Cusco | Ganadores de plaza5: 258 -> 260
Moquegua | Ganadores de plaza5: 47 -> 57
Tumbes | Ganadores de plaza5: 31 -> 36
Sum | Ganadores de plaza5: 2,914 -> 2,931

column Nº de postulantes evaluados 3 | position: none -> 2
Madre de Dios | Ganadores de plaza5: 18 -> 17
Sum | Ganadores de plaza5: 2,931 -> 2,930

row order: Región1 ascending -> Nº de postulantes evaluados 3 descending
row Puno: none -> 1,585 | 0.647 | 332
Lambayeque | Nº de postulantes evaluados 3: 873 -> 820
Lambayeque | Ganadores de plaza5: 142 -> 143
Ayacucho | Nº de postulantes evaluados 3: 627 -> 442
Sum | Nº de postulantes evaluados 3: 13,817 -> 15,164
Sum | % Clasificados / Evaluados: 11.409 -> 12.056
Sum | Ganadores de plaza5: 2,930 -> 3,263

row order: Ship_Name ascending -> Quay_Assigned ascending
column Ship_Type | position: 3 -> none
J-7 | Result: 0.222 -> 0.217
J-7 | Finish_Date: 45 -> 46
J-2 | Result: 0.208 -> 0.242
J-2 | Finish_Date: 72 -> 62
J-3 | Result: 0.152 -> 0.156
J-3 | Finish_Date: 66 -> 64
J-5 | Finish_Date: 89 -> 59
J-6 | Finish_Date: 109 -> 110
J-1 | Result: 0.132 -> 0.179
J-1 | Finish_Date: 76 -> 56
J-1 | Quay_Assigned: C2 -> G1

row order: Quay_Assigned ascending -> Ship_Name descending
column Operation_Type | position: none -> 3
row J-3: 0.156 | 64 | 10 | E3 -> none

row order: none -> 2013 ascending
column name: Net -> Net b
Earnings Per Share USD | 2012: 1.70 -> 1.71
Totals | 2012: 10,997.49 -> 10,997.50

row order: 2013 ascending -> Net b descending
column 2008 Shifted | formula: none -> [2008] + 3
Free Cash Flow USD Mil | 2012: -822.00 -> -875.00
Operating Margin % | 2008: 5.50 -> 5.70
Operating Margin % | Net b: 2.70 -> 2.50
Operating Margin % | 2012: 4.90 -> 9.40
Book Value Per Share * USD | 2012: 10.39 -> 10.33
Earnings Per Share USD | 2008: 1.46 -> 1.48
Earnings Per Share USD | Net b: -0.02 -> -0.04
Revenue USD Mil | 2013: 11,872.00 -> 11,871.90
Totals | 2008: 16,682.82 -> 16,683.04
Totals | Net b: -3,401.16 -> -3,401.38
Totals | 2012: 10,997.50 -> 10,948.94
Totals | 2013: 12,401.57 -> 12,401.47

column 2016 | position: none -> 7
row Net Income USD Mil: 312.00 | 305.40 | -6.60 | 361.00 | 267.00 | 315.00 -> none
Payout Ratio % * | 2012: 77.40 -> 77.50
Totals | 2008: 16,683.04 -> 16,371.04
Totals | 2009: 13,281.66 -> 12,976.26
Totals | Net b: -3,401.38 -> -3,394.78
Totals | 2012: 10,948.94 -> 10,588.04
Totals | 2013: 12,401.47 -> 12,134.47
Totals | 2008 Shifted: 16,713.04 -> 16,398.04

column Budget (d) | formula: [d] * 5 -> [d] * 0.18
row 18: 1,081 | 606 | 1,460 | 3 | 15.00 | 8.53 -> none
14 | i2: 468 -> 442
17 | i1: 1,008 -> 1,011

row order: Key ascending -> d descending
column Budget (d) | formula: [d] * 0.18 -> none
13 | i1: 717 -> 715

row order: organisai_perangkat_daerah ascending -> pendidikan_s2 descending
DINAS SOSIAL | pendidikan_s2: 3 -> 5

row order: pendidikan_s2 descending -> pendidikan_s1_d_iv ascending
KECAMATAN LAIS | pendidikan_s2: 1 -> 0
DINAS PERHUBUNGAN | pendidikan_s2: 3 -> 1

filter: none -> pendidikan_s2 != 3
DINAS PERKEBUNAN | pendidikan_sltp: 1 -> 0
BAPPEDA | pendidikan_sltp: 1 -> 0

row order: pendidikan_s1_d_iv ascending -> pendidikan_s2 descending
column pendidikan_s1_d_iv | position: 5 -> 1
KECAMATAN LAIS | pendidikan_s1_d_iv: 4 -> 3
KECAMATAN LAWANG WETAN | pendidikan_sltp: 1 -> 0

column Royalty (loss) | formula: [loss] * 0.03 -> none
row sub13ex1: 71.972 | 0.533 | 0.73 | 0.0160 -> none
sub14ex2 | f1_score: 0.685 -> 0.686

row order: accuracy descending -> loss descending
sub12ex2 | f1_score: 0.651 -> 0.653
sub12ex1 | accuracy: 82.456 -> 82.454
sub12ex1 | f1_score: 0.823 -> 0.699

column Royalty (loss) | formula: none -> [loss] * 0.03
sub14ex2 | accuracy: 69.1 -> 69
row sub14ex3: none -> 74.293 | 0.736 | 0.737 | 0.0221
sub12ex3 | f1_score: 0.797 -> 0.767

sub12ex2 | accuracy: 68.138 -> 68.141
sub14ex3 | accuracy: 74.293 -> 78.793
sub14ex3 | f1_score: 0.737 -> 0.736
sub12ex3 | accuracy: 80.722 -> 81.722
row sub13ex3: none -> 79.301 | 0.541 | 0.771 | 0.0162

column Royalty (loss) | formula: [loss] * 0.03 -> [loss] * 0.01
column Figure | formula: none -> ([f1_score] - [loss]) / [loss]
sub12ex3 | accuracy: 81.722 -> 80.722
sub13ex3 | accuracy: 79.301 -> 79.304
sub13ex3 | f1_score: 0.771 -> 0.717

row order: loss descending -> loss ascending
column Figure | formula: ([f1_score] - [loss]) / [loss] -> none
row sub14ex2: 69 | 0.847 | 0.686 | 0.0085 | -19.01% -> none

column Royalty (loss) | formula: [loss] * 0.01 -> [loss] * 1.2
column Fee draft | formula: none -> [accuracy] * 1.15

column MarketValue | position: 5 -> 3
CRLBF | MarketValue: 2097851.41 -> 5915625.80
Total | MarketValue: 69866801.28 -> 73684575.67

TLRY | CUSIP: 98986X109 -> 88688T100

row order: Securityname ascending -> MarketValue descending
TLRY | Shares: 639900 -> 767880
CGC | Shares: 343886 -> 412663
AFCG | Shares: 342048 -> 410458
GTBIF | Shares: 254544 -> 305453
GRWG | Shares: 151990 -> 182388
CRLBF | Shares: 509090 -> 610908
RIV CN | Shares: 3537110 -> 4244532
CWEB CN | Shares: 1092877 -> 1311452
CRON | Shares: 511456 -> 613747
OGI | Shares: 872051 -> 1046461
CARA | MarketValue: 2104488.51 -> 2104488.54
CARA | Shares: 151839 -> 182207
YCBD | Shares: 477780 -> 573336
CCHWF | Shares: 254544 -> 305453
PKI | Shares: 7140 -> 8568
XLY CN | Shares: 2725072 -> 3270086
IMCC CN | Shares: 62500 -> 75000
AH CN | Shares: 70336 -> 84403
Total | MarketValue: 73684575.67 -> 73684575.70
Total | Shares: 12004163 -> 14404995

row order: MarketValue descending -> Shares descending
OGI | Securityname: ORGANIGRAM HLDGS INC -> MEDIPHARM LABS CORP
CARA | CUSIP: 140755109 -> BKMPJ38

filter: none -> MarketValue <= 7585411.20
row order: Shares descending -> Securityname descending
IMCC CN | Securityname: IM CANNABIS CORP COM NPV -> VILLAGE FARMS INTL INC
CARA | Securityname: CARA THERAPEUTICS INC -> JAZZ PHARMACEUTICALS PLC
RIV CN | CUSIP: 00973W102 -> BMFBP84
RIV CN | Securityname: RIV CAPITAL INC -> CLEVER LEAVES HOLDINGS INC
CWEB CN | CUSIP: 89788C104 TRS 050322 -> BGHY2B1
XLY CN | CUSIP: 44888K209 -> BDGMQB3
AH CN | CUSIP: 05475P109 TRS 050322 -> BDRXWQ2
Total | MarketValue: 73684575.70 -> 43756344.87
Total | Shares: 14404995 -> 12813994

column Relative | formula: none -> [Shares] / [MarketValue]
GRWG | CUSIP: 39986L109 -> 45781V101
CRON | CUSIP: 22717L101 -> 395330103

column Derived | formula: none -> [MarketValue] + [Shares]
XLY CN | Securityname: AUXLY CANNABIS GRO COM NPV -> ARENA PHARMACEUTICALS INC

++++++

EXERCISE BRIEF: Report only the number of lines, among the records above, that contain the word "CRLBF".

YOUR RESPONSE: 2